WORK INSTRUCTIONS: Search the entries below for the line containing "Barfüßele: 1 x 1.09 = 1.09 -> 1 x 0.99 = 0.99"; from there to the end, return every line exactly and add nothing.

DATASET EXTRACT:
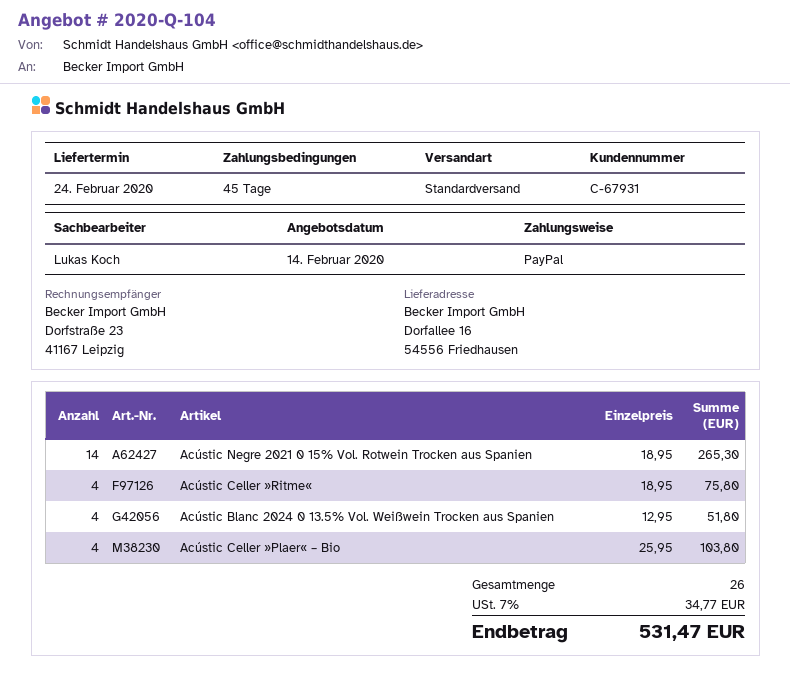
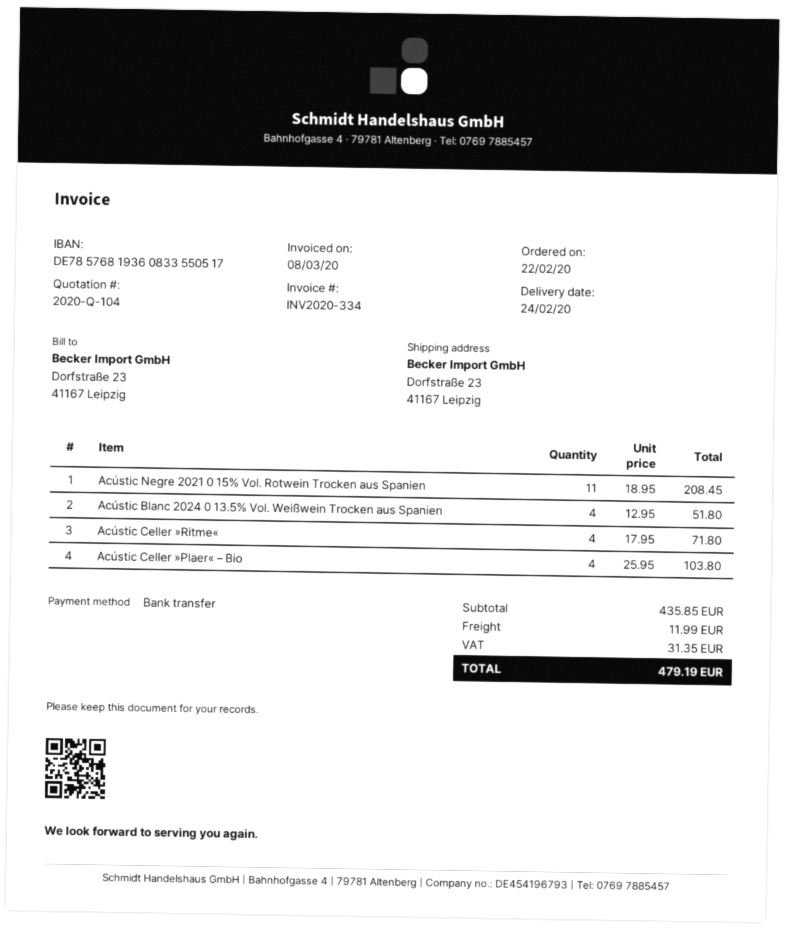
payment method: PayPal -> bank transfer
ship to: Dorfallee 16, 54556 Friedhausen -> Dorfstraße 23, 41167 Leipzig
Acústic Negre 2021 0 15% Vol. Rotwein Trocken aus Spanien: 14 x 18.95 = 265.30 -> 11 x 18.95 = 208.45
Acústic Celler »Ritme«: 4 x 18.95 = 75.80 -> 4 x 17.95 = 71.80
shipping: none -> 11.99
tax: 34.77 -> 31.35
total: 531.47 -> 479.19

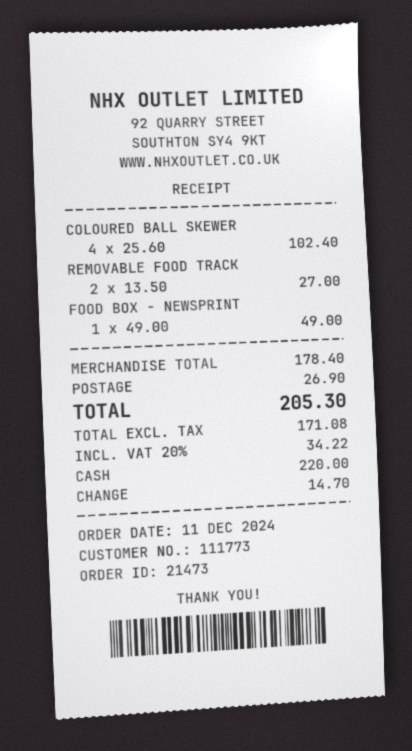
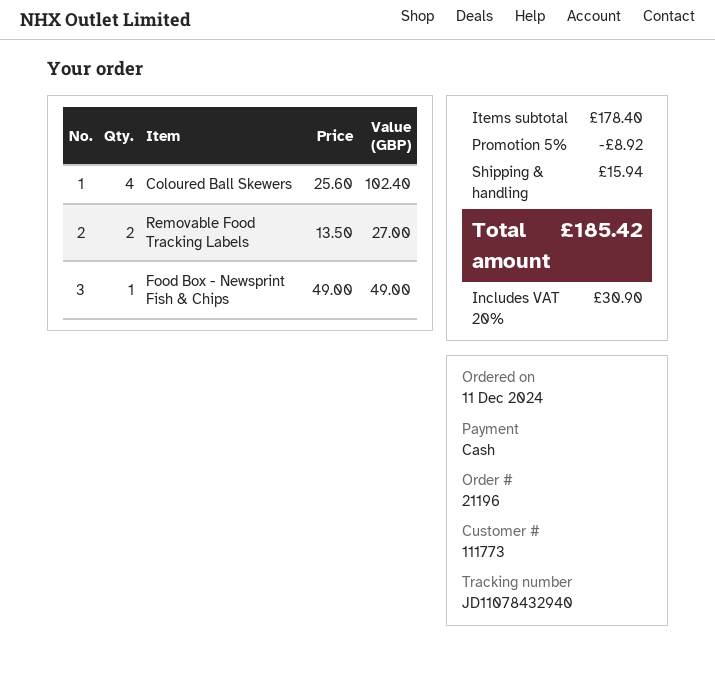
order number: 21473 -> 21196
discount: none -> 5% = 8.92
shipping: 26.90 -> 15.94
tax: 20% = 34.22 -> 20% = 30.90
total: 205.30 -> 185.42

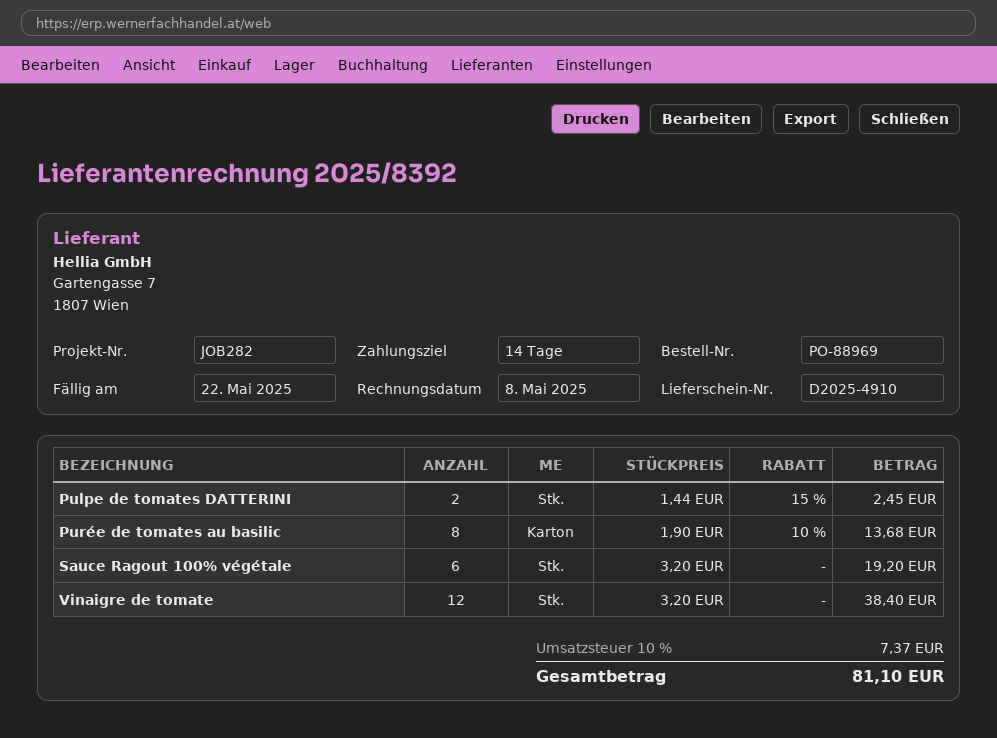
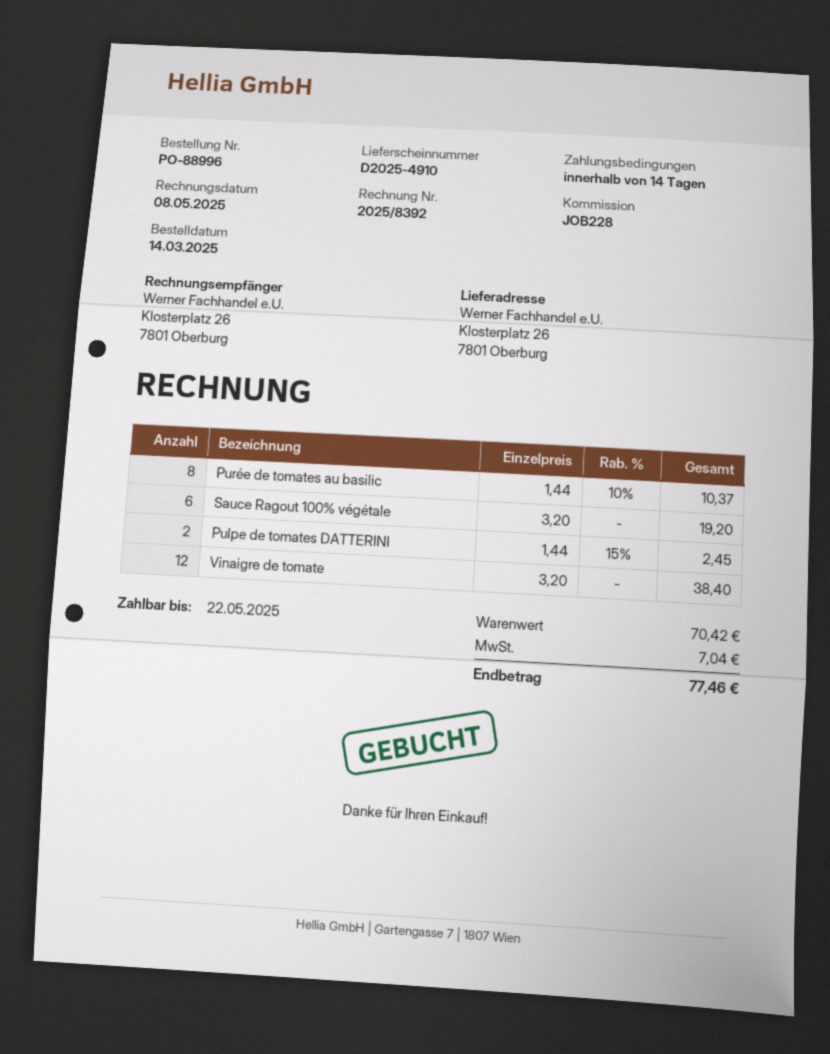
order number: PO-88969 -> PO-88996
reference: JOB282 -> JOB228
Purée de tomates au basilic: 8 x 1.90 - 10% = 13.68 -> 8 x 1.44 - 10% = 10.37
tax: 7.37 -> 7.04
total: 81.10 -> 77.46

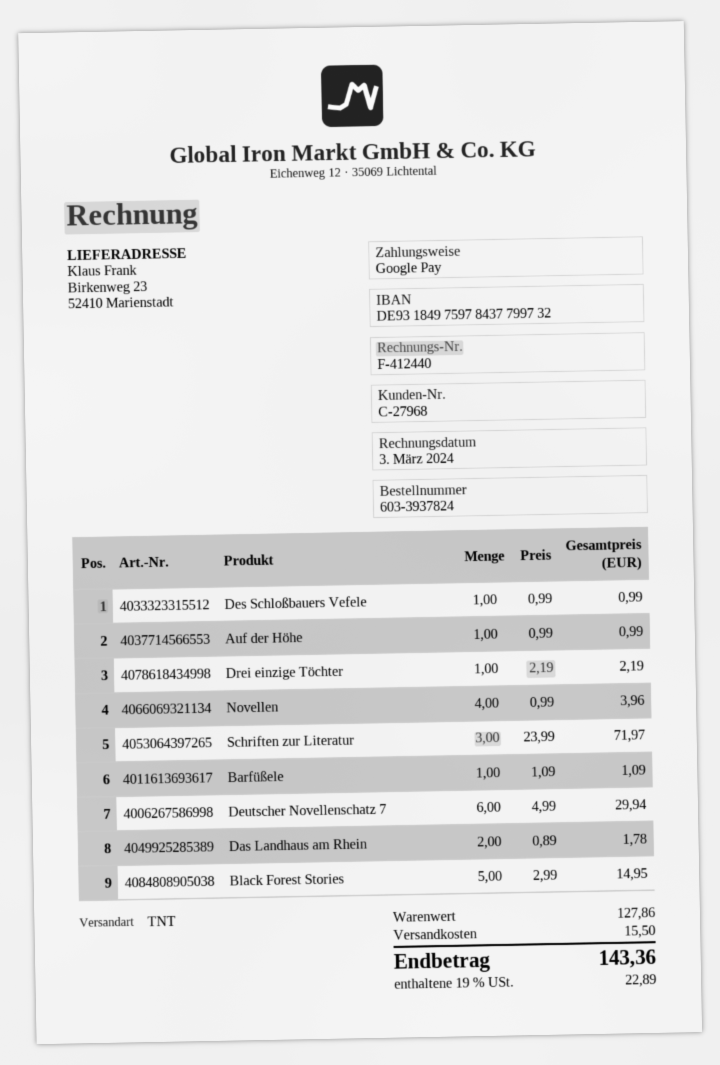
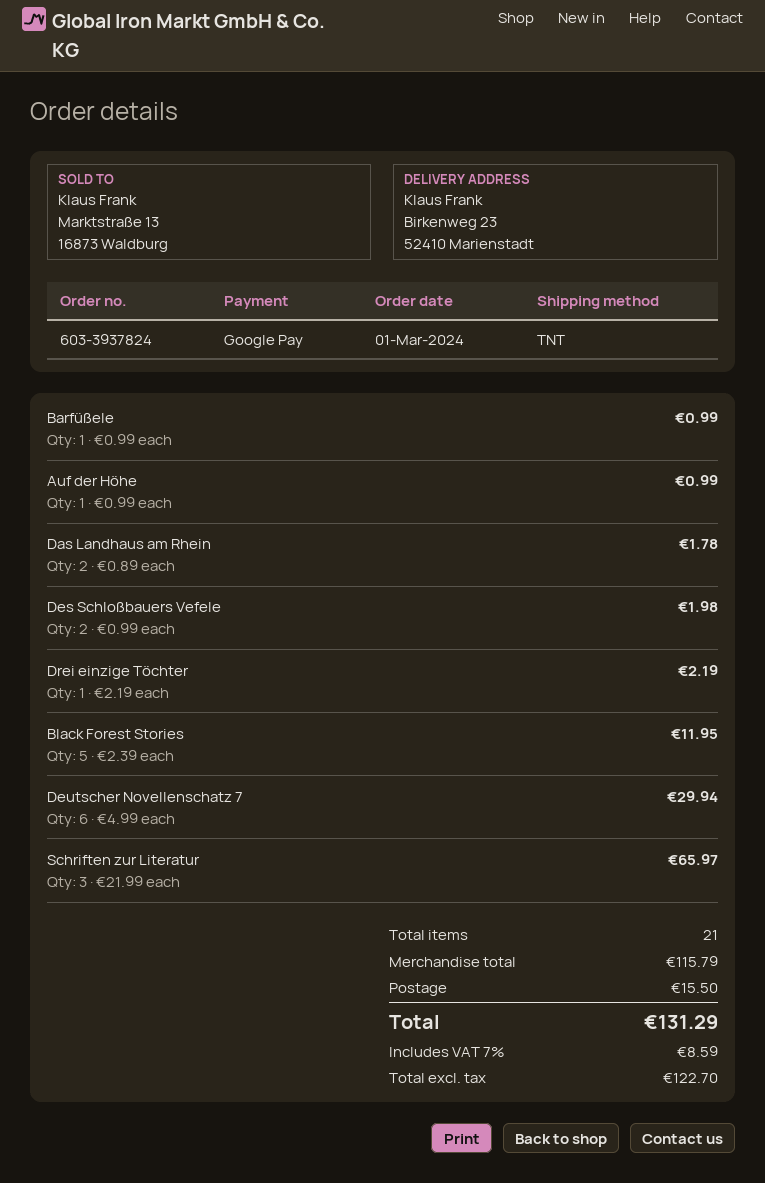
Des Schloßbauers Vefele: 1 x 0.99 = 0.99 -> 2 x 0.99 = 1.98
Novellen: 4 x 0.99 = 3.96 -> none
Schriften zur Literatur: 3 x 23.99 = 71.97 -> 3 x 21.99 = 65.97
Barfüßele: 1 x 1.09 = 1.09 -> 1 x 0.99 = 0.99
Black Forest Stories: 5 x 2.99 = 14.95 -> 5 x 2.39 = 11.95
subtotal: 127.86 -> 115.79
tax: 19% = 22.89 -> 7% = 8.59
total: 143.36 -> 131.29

SOLUTION:
Barfüßele: 1 x 1.09 = 1.09 -> 1 x 0.99 = 0.99
Black Forest Stories: 5 x 2.99 = 14.95 -> 5 x 2.39 = 11.95
subtotal: 127.86 -> 115.79
tax: 19% = 22.89 -> 7% = 8.59
total: 143.36 -> 131.29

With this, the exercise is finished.